Tracy Leroy Nute, alleged teenage victim of Professor Max Bernard Franc’s “homosexual rage”, was described by his mother, Judy Nute, as a “sentimental” and “naive” kid with problems. Interviewed in her Kansas home she said that her son had been in trouble with the law, “but nothing that any rowdy teenager wouldn’t have gotten into.”
Tracy’s scrapes with the law may have been minor, but at some point Judy found it impossible to handle him and he spent much of his time in juvenile homes. The homes in which he was placed didn’t work out and he decided, like many unhappy kids, to head for Southern California. His destination was Hollywood where he intended to become an actor. Runaways have been coming to Hollywood in droves with the same dream since the first studios appeared in the 1910s. But big dreams die hard and fast when the reality of street life sets in–everything is a struggle–food, cigarettes, a place to crash. Tracy, like other teenage transplants before him, was most likely welcomed to town by drug dealers and pimps, not an agent with a movie contract. Tracy’s home state’s motto is Ad Astra per Aspera (To the Stars through Difficulties). He never reached a star, he never had the chance. By the spring of 1987 he was turning tricks, and by summer he was dead.
Max contended that he wasn’t Tracy’s killer and that the murder had been committed by a gay prostitute by the name of Terry Adams. According to Max, Terry had even lived with him for a while in Fresno. Did Terry exist? Sheriff’s investigators never found him; and Max was so terrified of being outed that he’d gone to great lengths to conduct a secret life in Hollywood. Would he have risked everything to bring a lover to Fresno? It is doubtful.
The trial was as interesting as had been anticipated. Rumors circulated that Tracy had attempted to extort money from Max. If true the kid had morphed quickly from a naive Kansas runaway to a street-wise Hollywood blackmailer.
Public Defender, Mark Kaiserman, admitted that Max was a voyeur who suffered from poor judgment. Explicit photos of the victim were found among the hundreds discovered in Max’s apartment. Interestingly, no photos of his alleged lover were found. The attorney unveiled a unique defense which was based primarily on Max’s ineptitude. Kaiserman argued that Max was too “nerdy” and too much of “a klutz” to wield handle a gun, let alone manage a chain saw. Kaiserman reminded jurors that Max had cemented over the entire yard at his Fresno home to avoid using a lawn mower.
Was it a creative defense? Without a doubt. Was it an effective defense? Unfortunately for Max, no. He was found guilty of Tracy’s murder. Fear of exposure, if that was the motive for the slaying, easily explained how Max was able to overcome his nerdiness and commit such an atrocious murder.
The jury accepted the prosecution’s case that characterized the defendant as a man overcome by homosexual rage and rejected the defense argument that Max was too wimpy to have committed the crime.
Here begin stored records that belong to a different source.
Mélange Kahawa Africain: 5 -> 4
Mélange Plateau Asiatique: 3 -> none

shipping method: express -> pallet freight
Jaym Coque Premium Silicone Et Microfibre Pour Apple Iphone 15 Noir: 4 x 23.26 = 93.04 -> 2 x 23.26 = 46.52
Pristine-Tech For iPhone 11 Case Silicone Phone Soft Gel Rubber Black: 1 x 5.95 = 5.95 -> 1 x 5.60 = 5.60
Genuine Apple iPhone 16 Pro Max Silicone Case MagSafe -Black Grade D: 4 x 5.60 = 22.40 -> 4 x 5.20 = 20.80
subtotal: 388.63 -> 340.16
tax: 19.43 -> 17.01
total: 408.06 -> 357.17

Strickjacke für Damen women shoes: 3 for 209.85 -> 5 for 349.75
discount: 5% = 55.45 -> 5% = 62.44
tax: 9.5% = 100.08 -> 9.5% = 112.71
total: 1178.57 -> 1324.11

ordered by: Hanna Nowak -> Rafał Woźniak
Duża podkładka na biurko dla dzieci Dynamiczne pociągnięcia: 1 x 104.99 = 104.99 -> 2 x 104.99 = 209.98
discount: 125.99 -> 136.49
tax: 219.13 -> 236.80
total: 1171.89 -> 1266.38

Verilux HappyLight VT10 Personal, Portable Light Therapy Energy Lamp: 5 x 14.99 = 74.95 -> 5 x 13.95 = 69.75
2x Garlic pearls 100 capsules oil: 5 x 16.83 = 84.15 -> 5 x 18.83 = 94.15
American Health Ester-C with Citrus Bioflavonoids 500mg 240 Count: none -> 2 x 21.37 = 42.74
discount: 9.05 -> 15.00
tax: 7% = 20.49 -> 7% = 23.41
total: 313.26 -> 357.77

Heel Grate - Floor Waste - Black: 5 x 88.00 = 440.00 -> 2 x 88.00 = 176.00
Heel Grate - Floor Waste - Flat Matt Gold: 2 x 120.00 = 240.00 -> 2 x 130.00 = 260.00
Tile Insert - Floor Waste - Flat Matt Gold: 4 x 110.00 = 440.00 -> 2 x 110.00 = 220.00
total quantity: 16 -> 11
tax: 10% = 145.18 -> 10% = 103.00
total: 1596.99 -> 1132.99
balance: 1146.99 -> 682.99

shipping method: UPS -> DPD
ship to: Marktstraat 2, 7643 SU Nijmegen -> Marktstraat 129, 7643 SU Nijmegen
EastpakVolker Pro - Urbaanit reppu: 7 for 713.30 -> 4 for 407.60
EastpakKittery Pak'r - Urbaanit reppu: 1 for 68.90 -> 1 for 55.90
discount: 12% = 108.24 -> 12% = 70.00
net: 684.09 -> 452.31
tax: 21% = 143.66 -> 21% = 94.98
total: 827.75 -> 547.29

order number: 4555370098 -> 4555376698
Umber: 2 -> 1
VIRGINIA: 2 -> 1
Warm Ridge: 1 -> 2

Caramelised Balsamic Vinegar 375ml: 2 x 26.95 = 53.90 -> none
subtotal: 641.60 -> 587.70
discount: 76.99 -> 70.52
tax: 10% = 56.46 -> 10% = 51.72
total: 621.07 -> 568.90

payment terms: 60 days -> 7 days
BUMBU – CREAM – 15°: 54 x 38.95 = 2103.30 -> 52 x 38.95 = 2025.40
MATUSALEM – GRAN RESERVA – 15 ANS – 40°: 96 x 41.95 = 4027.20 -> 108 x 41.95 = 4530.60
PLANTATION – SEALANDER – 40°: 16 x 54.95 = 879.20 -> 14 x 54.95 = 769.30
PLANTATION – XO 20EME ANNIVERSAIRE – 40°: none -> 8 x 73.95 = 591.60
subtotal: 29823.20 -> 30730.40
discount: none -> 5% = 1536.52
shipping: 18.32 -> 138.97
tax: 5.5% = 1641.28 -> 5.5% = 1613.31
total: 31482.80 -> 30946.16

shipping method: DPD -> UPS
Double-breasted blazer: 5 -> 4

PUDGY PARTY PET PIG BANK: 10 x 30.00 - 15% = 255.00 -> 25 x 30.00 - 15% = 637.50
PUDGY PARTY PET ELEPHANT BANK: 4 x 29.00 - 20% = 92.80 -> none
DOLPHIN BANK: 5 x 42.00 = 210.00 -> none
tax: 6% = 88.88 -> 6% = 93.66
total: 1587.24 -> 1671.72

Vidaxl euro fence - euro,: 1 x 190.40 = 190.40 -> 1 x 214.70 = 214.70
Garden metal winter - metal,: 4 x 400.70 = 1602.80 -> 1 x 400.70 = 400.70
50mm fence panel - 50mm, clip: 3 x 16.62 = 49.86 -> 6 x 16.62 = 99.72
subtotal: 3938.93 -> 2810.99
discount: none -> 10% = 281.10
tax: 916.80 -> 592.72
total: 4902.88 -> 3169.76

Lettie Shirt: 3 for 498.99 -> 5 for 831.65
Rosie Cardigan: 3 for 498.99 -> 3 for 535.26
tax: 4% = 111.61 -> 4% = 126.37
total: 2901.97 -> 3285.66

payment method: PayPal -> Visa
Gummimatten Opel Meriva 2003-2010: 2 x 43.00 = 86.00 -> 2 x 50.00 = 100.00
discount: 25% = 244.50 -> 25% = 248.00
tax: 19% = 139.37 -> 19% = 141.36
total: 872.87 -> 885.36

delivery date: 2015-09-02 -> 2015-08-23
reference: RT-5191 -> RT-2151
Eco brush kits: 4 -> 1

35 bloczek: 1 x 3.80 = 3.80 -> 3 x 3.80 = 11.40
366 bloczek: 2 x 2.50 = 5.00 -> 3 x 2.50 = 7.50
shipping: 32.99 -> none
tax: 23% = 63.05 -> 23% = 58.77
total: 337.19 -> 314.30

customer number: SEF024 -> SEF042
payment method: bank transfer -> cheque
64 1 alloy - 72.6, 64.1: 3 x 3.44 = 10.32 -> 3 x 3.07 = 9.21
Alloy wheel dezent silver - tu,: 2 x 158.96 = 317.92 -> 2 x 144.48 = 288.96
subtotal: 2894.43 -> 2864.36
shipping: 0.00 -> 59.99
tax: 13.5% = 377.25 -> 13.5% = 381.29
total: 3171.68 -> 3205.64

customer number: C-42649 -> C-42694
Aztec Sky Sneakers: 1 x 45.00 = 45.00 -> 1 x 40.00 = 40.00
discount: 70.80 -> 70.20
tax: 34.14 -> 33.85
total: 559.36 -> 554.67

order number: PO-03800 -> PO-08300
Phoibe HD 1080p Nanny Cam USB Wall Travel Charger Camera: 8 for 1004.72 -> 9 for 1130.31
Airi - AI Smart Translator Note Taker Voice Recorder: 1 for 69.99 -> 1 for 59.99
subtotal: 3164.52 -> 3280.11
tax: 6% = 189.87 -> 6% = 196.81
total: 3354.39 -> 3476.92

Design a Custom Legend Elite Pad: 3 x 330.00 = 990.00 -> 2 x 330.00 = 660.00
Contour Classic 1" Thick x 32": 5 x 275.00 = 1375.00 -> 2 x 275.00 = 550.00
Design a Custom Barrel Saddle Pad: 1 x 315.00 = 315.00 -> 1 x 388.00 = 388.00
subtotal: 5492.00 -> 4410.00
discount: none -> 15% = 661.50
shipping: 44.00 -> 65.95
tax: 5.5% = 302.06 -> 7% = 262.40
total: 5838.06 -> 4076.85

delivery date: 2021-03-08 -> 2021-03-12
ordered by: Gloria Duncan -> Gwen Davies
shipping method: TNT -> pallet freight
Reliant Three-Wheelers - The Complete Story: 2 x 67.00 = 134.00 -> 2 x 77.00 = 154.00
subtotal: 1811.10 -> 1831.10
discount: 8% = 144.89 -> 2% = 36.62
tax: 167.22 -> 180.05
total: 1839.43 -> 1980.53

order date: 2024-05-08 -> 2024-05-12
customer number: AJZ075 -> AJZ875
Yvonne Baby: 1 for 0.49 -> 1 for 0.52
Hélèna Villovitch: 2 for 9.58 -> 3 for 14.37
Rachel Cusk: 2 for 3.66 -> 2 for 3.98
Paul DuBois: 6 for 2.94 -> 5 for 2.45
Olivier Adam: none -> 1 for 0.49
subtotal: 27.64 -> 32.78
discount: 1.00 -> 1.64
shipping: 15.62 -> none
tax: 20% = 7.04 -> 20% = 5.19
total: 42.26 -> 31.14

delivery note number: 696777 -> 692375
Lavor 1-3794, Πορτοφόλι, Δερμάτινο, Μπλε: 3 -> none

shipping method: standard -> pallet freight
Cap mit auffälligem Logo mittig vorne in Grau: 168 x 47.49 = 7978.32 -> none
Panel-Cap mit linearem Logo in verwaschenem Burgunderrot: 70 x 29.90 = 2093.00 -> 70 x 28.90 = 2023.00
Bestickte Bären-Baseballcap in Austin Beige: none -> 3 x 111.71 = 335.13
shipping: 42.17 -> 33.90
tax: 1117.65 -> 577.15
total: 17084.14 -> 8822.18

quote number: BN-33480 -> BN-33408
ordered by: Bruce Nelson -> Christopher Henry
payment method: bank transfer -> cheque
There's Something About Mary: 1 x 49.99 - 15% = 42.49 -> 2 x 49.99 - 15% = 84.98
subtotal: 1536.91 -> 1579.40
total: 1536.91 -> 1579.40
At his sentencing hearing Max’s sister, Carol Waiters, a psychiatric social worker from Philadelphia, made a plea for leniency on her brother’s behalf. She implored Judge John H. Reid to consider “the whole person” rather than the part of his personality that drove him to murder. On July 28, 1988, Judge Reid sentenced Max to from 25 years to life with the possibility of parole in 17 years.
Max didn’t live long enough to become eligible for parole. He died of a heart attack in Cochran State Prison on September 18, 1997.